Francesco sposa uno stewart e una hostess
Nell’ultimo giorno del suo viaggio in Cile, papa Francesco ha rilanciato l’idea di Simon Bolivar di una “Patria grande” che comprenda l’intera America del Sud. «Proseguo il mio pellegrinaggio in Perù. Popolo amico e fratello di questa Patria Grande di cui siamo invitati a prenderci cura. Una Patria che trova la sua bellezza nel volto multiforme dei suoi popoli» – ha affermato – salutando la presidente cilena Michelle Bachelet che lo ha seguito in tutte le tappe della sua visita. La tappa conclusiva è stata nel deserto del Nord, il più arido del mondo, a Iquique, dove ha presieduto la Celebrazione fraterna per l’integrazione dei popoli al campus Lobito. È stata una tappa densa di significato perché questa terra è molto ospitale e i suoi abitanti hanno sempre cercato di aiutare chi attraversava il deserto mettendo a rischio la propria vita. E il Papa si è soffermato in particolare sulla situazione dei migranti, che trovano ora molte “porte chiuse”. La loro, ha sottolineato Francesco, è «una partenza sempre basata sulla speranza di ottenere una vita migliore, ma sappiamo che è sempre accompagnata da bagagli carichi di paura e di incertezza per quello che verrà». «Iquique – ha detto nell’omelia della messa celebrata nel deserto cileno – è una zona di immigrati che ci ricorda la grandezza di uomini e donne; di famiglie intere che, davanti alle avversità, non si danno per vinte e si fanno strada in cerca di vita».
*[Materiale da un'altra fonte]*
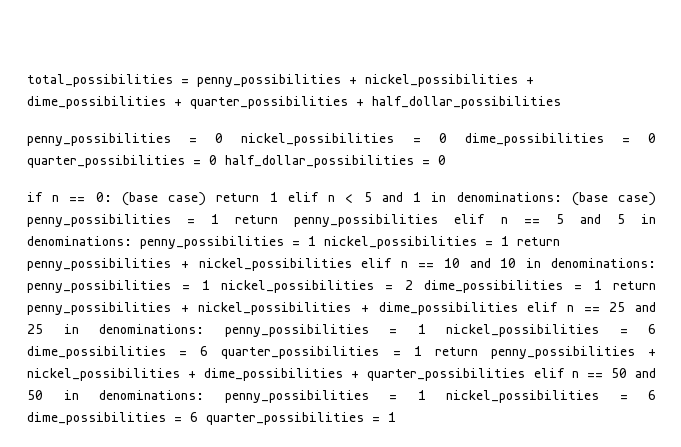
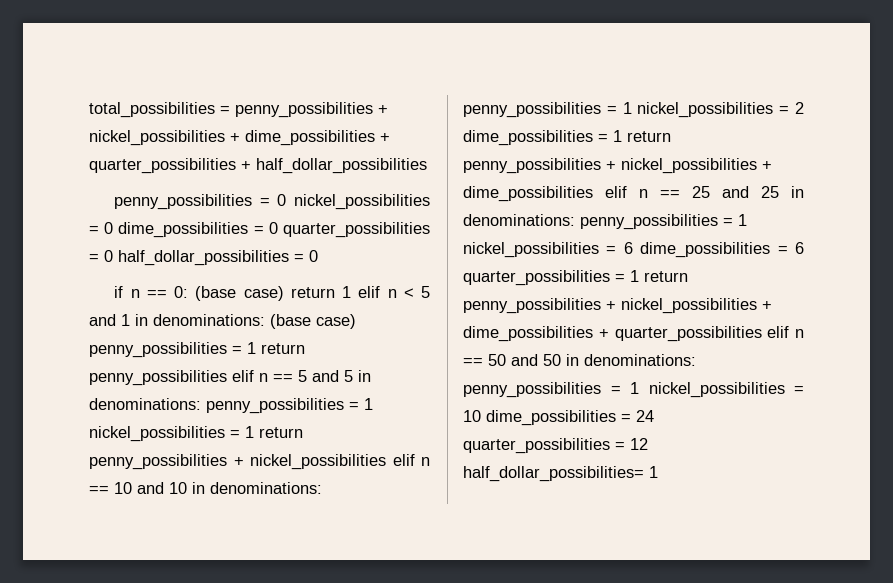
- penny_possibilities = 1 nickel_possibilities = 6 dime_possibilities = 6 quarter_possibilities = 1 return penny_possibilities + nickel_possibilities + dime_possibilities + quarter_possibilities elif n == 50 and 50 in denominations: penny_possibilities = 1 nickel_possibilities = 6 dime_possibilities = 6 quarter_possibilities = 1
+ penny_possibilities = 1 nickel_possibilities = 6 dime_possibilities = 6 quarter_possibilities = 1 return penny_possibilities + nickel_possibilities + dime_possibilities + quarter_possibilities elif n == 50 and 50 in denominations: penny_possibilities = 1 nickel_possibilities = 10 dime_possibilities = 24 quarter_possibilities = 12 half_dollar_possibilities= 1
Nel volo di andata Francesco ha compiuto un gesto che non ha precedenti unendo lui stesso in matrimonio due membri dell’equipaggio che non avevano potuto sposarsi nel 2010 a causa del terremoto, Carlos e Paula. Francesco ha colto la loro sofferenza e ha risposto al loro desiderio: un matrimonio sacramentalmente e giuridicamente valido anche se celebrato ad alta quota, ha spiegato il portavoce greg Burke. E subito dopo, giunto al campus Lobito, cioè in pieno deserto, Francesco ha preso spunto dal miracolo delle nozze di Cana, sottolineando la capacità di Maria di ascoltare e comprendere le necessità delle persone che in quel caso avevano finito il vino.
«Siamo attenti – ha ammonito Francesco – a tutte le situazioni di ingiustizia e alle nuove forme di sfruttamento che espongono tanti fratelli a perdere la gioia della festa. Siamo attenti di fronte alla precarizzazione del lavoro che distrugge vite e famiglie. Siamo attenti a quelli che approfittano dell’irregolarità di molti migranti, perché non conoscono la lingua o non hanno i documenti in regola. Siamo attenti alla mancanza di casa, terra e lavoro di tante famiglie».
Secondo il papa, i migranti, «specialmente quelli che devono lasciare la loro terra perché non hanno il minimo necessario per vivere, sono icone della Santa Famiglia, che dovette attraversare deserti per poter continuare a vivere. Questa terra è terra di sogni, ma facciamo in modo che continui a essere anche terra di ospitalità».
Il papa ha esortato i cileni a offrire come è loro tradizione una «ospitalità festosa, perché sappiamo bene che non c’è gioia cristiana quando si chiudono le porte; non c’è gioia cristiana quando si fa sentire agli altri che sono di troppo o che tra di noi non c’è posto per loro».
«Come Maria – ha invocato – diciamo con fede: non hanno vino. Come i servi della festa, portiamo quello che abbiamo, per quanto sembri poco. Come loro, non abbiamo paura a dare una mano, e che la nostra solidarietà e il mostro impegno per la giustizia facciano parte del ballo e del canto che possiamo intonare a nostro Signore».